### [ASSIGNMENT]
For the entries below, copy exactly the line that contains "color: #f0abfc ->" through the line that contains "html: <li> <a>View", both ends included, and exclude all pictures.

### [RECORDS FOR THIS EXERCISE]
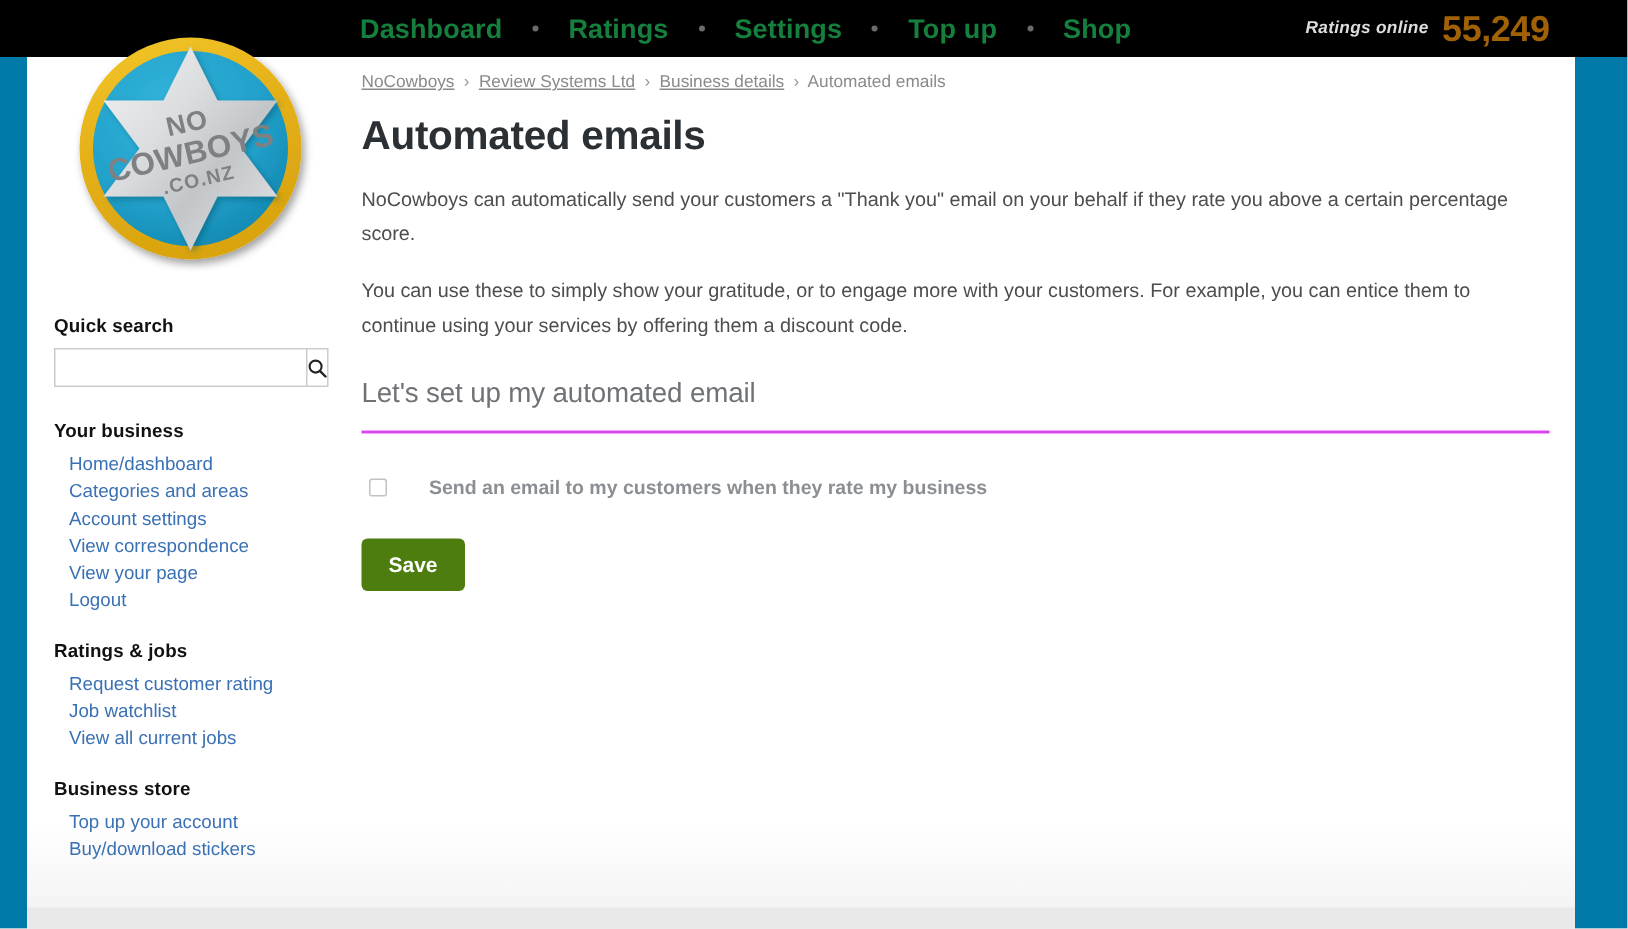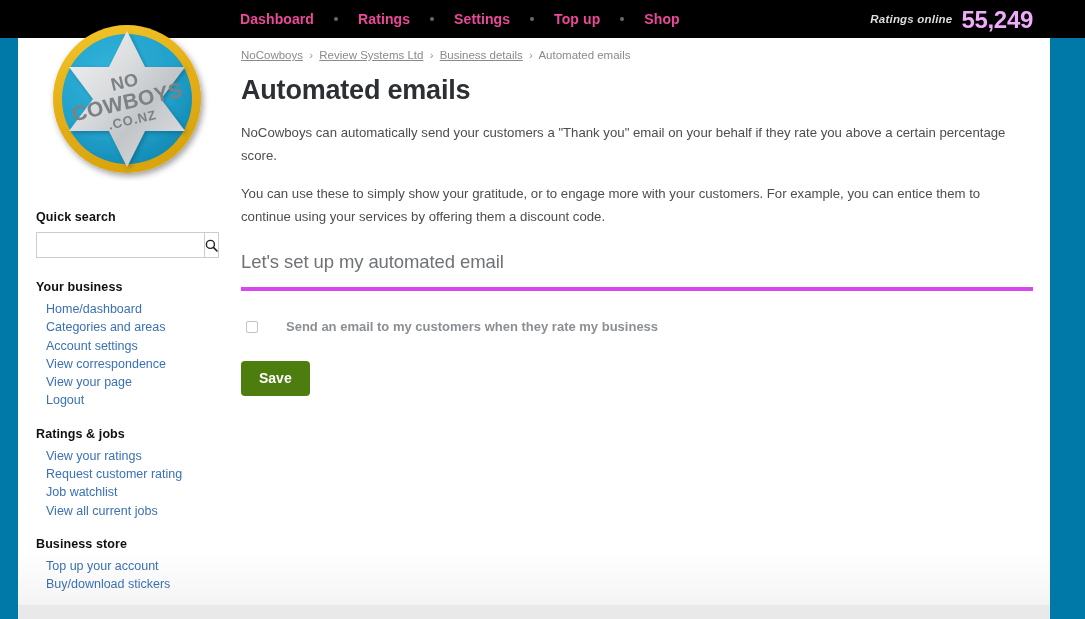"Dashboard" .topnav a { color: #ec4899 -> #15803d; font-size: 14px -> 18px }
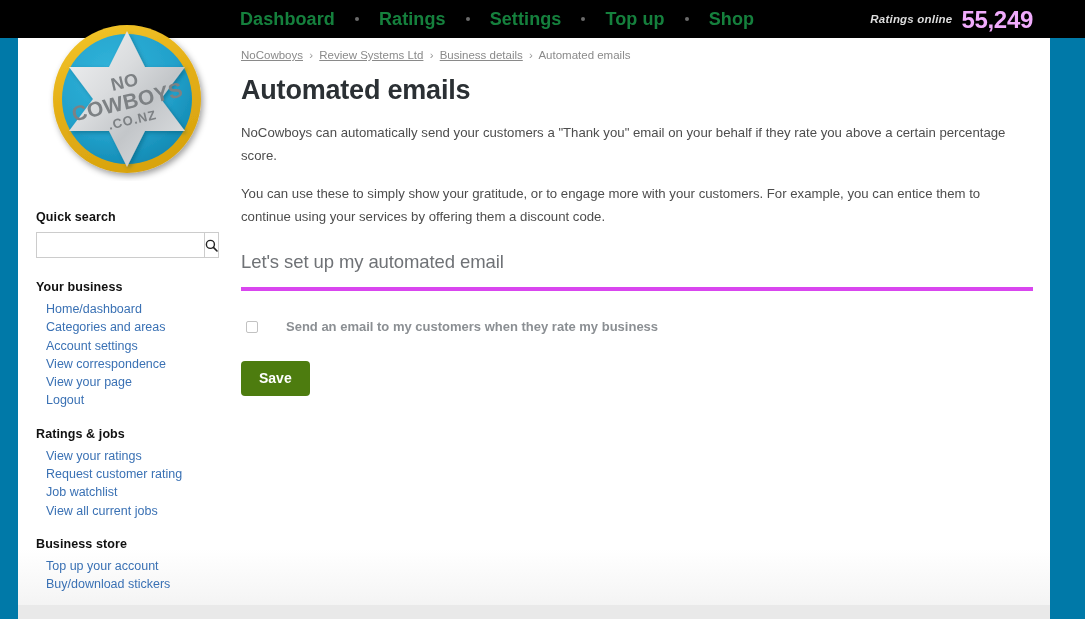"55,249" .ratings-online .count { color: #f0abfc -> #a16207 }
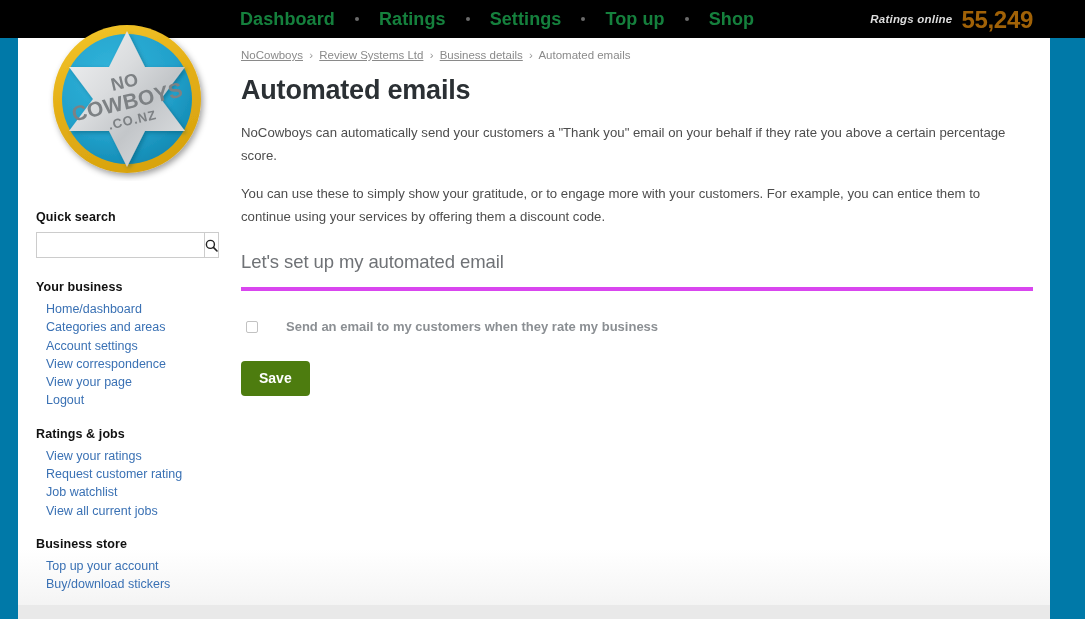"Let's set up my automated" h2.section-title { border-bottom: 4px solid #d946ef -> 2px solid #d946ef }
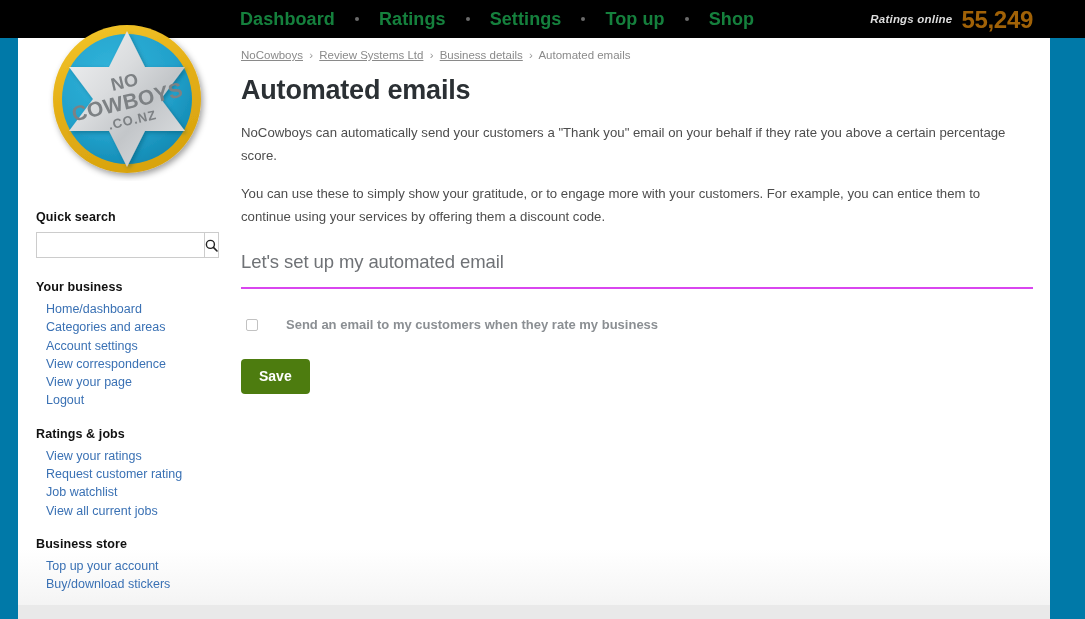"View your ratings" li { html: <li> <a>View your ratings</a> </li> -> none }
==
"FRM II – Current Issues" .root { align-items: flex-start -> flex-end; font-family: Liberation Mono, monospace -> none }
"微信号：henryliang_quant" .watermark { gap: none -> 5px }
* * *
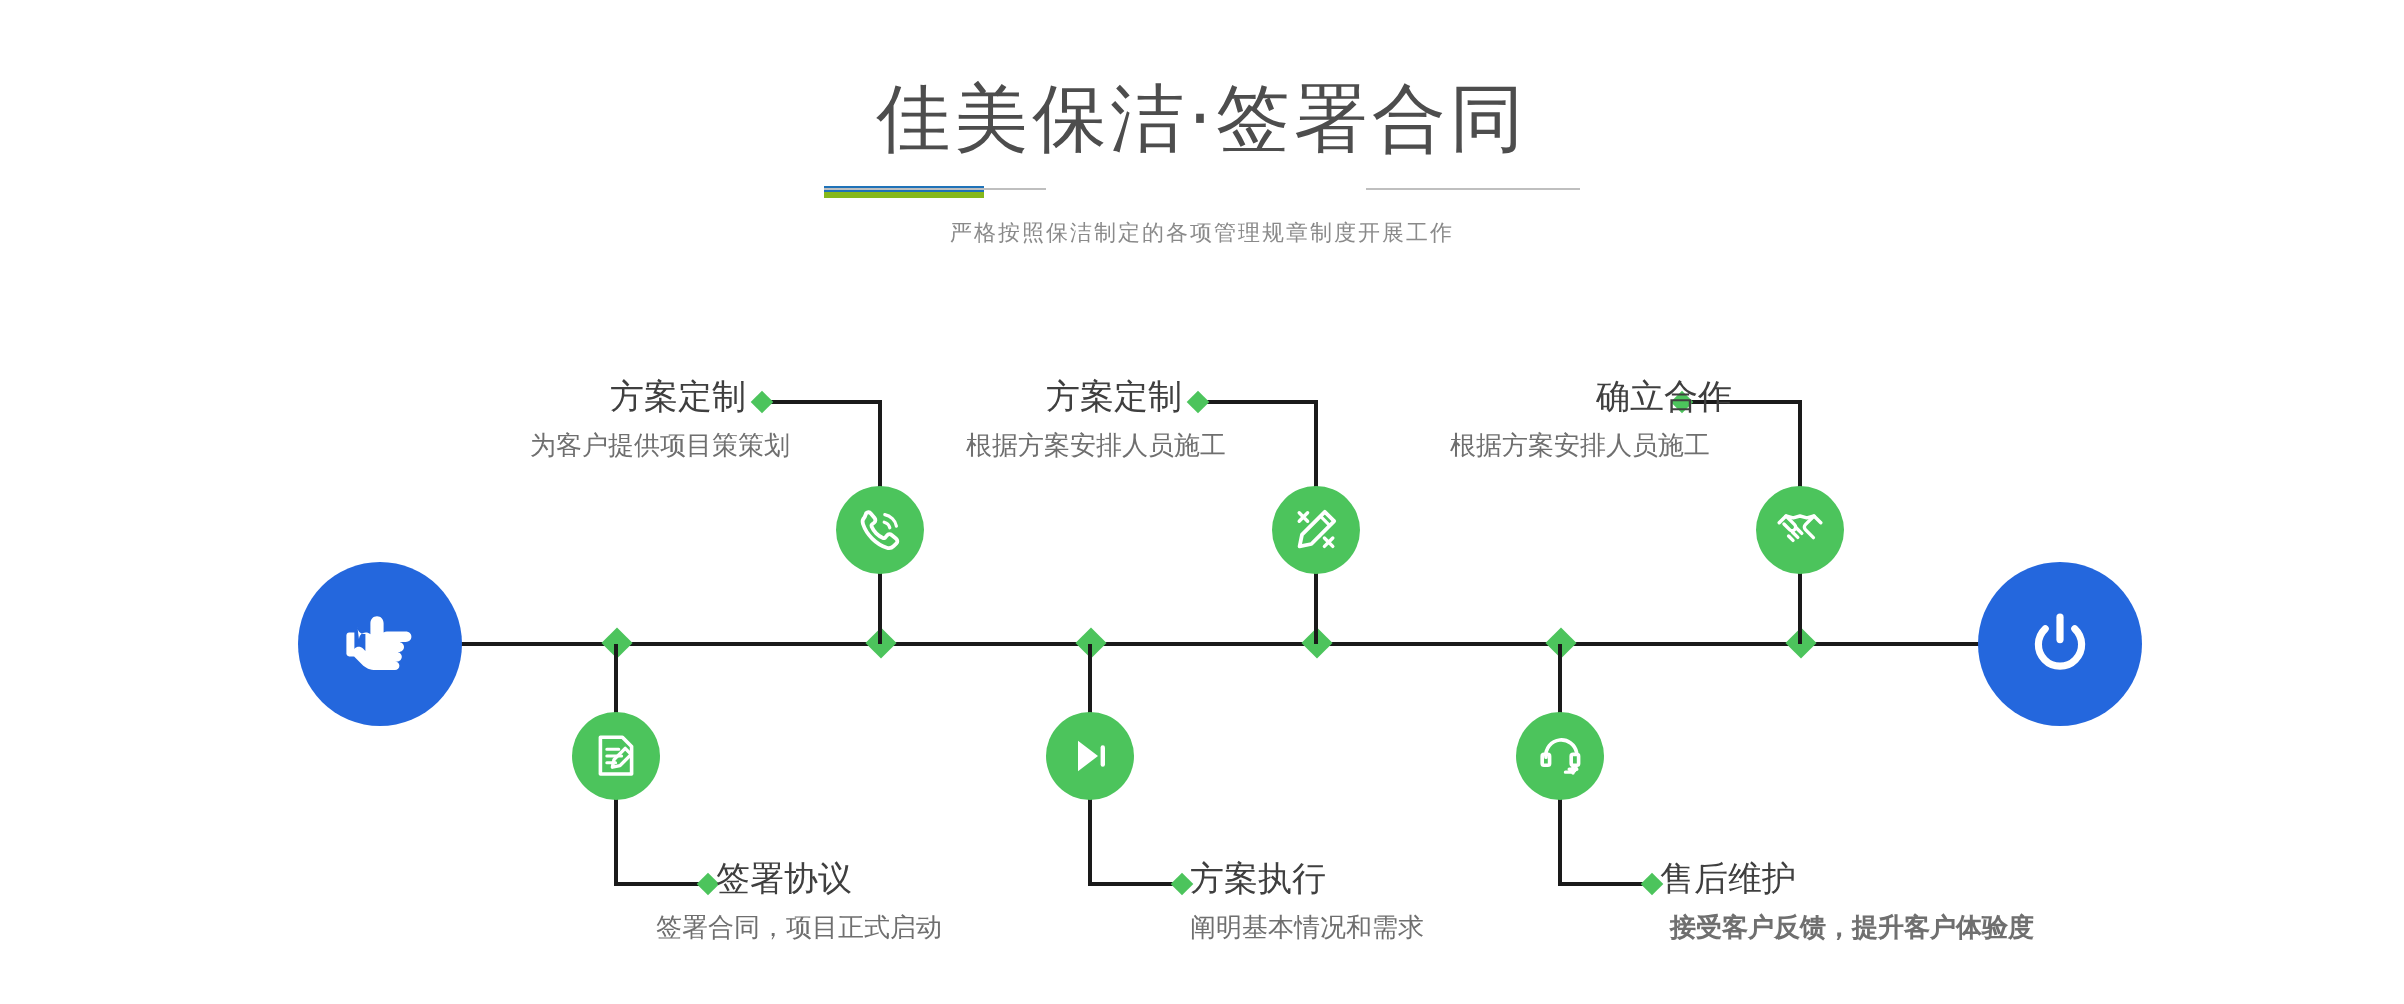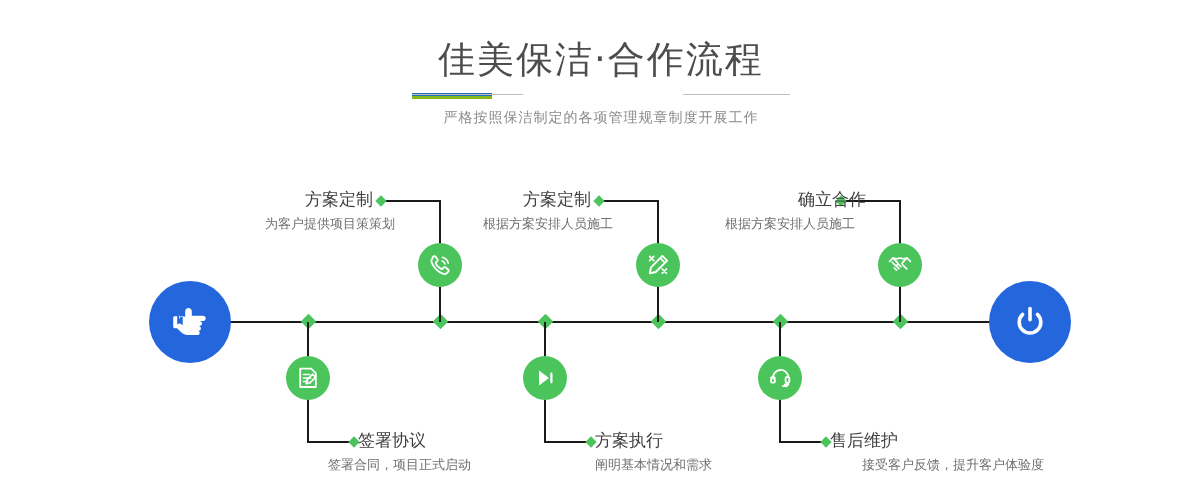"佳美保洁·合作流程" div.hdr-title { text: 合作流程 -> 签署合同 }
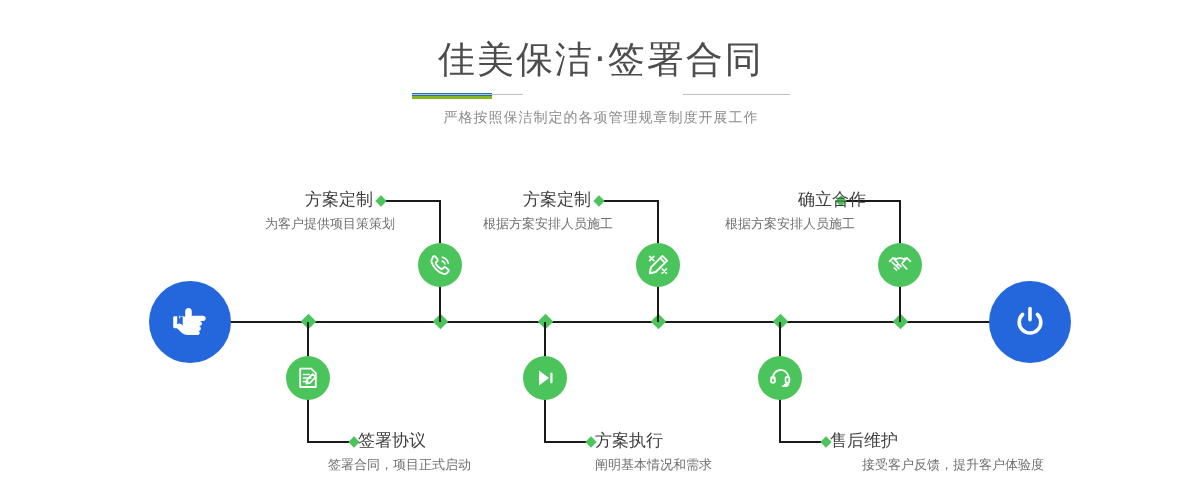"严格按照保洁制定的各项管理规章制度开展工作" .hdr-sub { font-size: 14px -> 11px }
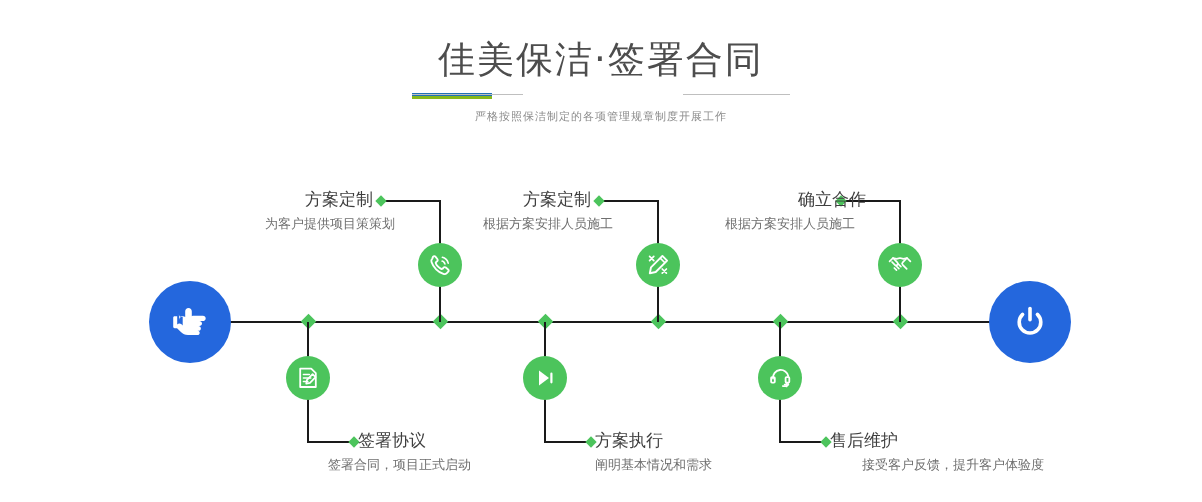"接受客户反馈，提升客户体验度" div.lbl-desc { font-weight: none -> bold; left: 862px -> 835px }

### [SOLUTION TO THE PROBLEM]
"55,249" .ratings-online .count { color: #f0abfc -> #a16207 }
"Let's set up my automated" h2.section-title { border-bottom: 4px solid #d946ef -> 2px solid #d946ef }
"View your ratings" li { html: <li> <a>View your ratings</a> </li> -> none }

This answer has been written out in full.